Four interactive views into the VAE / VQ-VAE pipeline.

Encoder-Decoder Architecture Interactive
Hover blocks to inspect
Latent Space Visualization Interactive
Click to sample points
Codebook Lookup (VQ-VAE) Interactive
Encoder output → nearest codebook vector
ELBO Decomposition Interactive
ELBO = Reconstruction - KL
Core Mechanisms

Key Ideas

L
ELBO Objective
The Evidence Lower BOund decomposes into a reconstruction term E[log p(x|z)] that rewards fidelity, minus a KL term that keeps the posterior close to the prior. Maximizing ELBO approximates maximizing the intractable log-likelihood.
R
Reparameterization Trick
Sampling z ~ q(z|x) is non-differentiable. The trick: compute z = mu + sigma * epsilon where epsilon ~ N(0,1). Gradients now flow through mu and sigma while randomness is externalized.
Q
Vector Quantization (VQ)
Replace each continuous encoder vector with its nearest neighbor in a learnable codebook of K entries. The result: discrete tokens. Gradients bypass the argmin via straight-through estimation.
F
FSQ (Finite Scalar Quantization)
Instead of a learned codebook, each scalar dimension is rounded to one of L fixed levels. Implicit codebook of size L^d. No codebook collapse, no EMA updates, simpler training.
C
Codebook Learning
Codebook vectors are updated via exponential moving average (EMA) of the encoder outputs that map to them, or via a codebook loss that pulls each vector toward its assigned encoder outputs.
$
Commitment Loss
An auxiliary loss that penalizes the encoder output for drifting away from the chosen codebook entry: ||sg[e] - z_q||^2, where sg is stop-gradient. Keeps encoder "committed" to the codebook.
Impact

Why It Matters

Stable Diffusion, Flux, DALL-E, Sora — none of these run diffusion in pixel space. The VAE encoder is the first step: compress a 512x512x3 image down to a 64x64x4 latent, then denoise in that space. This 64x compression is why latent diffusion is fast enough to be practical.

VQ-VAE tokenizes images, video, and audio into discrete tokens that autoregressive transformers can model — exactly like text.

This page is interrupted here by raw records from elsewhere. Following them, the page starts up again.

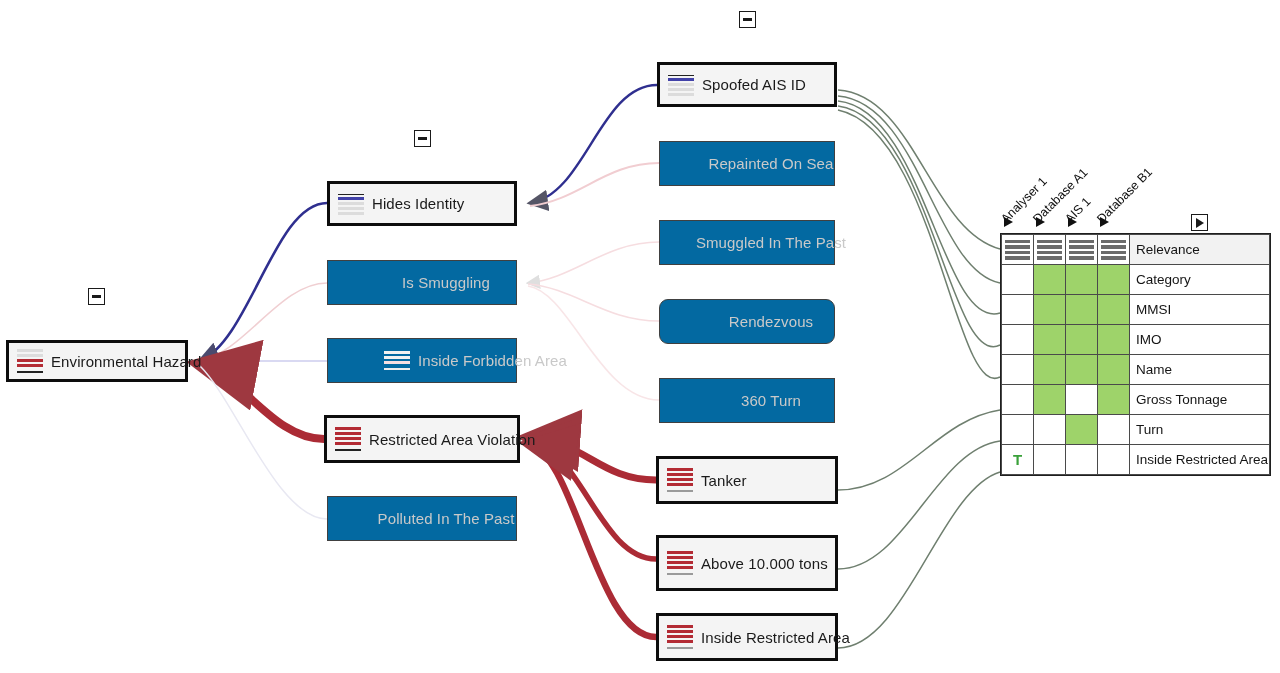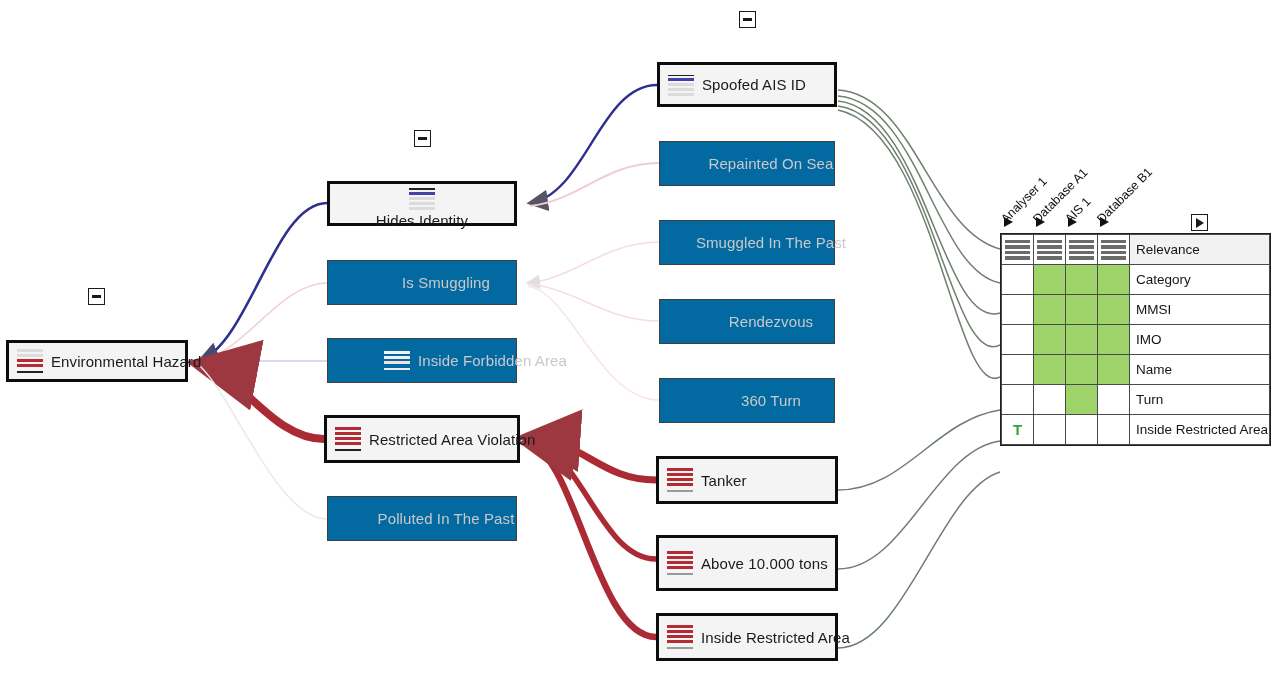"Hides Identity" div.node { flex-direction: column -> none }
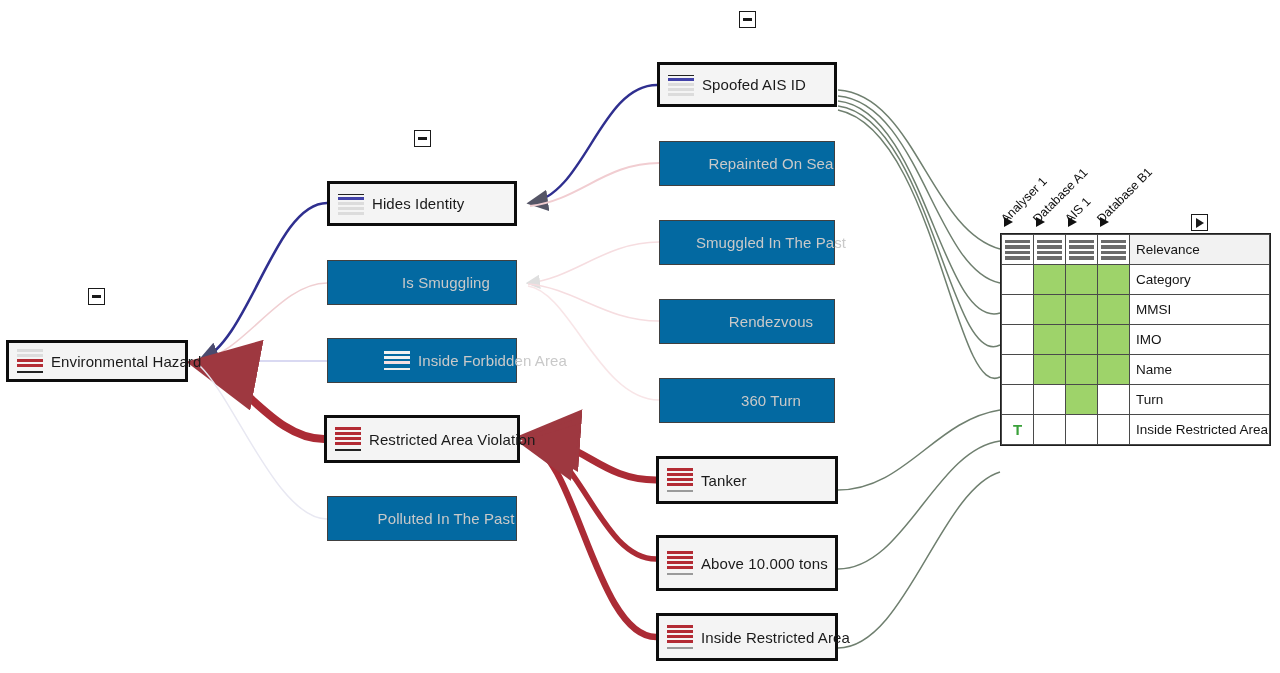"Rendezvous" div.node { border-radius: none -> 9px }
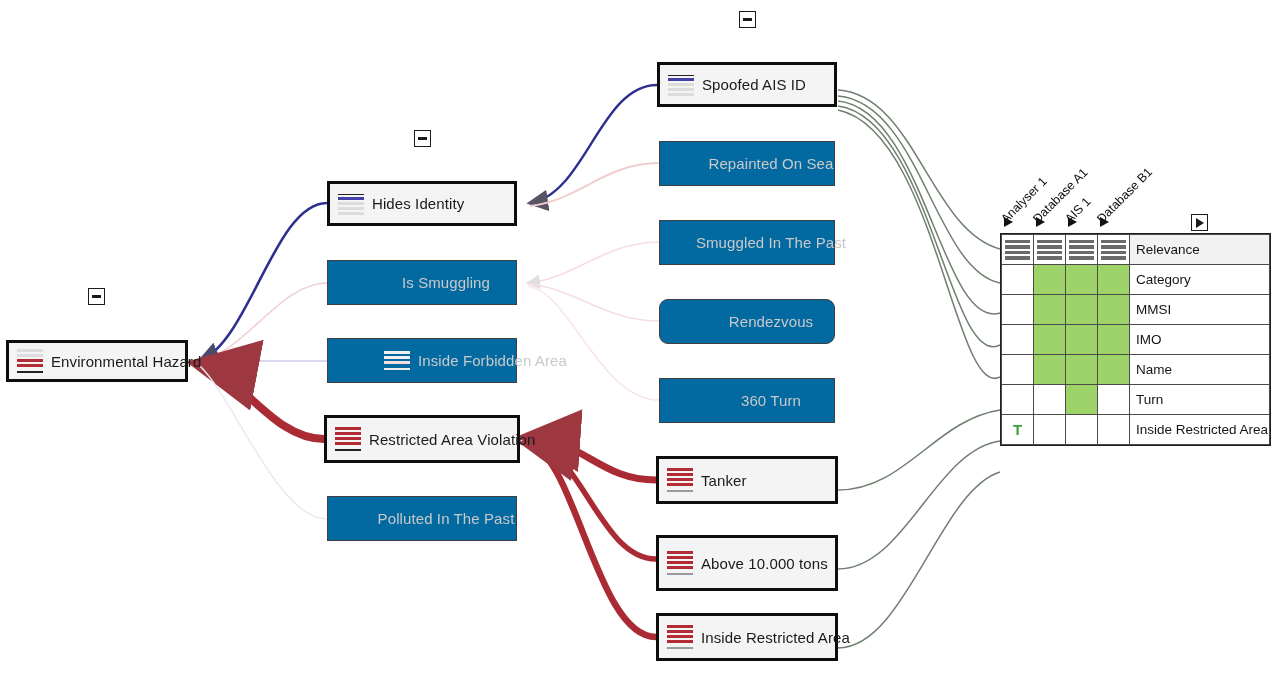"Gross Tonnage" tr { html: none -> <tr> <td></td> <td></td> <td></td> <td></td> <td>Gross Tonnage</td> </tr> }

DALL-E 1, MAGVIT, SoundStream, and Encodec all rely on VQ tokenization. It bridges the continuous world of pixels and waveforms with the discrete world of language models.

This is the "secret" component enabling most modern generative AI. It is rarely the headline — the diffusion model or the transformer gets the credit — but without a high-quality encoder/decoder pair, nothing downstream works. It is the plumbing of generative AI.

Variants

Notable Variants

Beta-VAE
Higgins et al., 2017
Scale the KL term by beta > 1 to encourage disentangled latent representations where each dimension controls a single factor of variation (pose, color, size). Trade-off: lower reconstruction quality for better latent structure.
VQ-GAN
Esser et al., 2021
Replace the pixel-level reconstruction loss with an adversarial discriminator and perceptual (LPIPS) loss. Dramatically sharper reconstructions. The standard tokenizer for most image generation pipelines, including the Stable Diffusion VAE.
DALL-E dVAE
Ramesh et al., 2021
A discrete VAE with 8192 codebook entries and Gumbel-Softmax relaxation for differentiable discrete sampling. Tokenizes 256x256 images into 32x32 grids of tokens for autoregressive generation by a 12B parameter transformer.
MAGVIT-v2
Yu et al., 2024
Lookup-Free Quantization (LFQ) with a massive implicit codebook of 2^18 entries. Unified image and video tokenization. Achieves state-of-the-art reconstruction and enables language-model-style video generation.
Pipeline

Training & Inference

Training: Reconstruct + Regularize

The training objective is the Evidence Lower Bound (ELBO):

ELBO = Eq(z|x)[log p(x|z)] - KL(q(z|x) || p(z))
  • Reconstruction term: how well can the decoder reproduce x from z? Often an L2 loss, perceptual loss, or adversarial loss.
  • KL term: how far is the encoder's posterior from the prior N(0,I)? Keeps the latent space well-structured.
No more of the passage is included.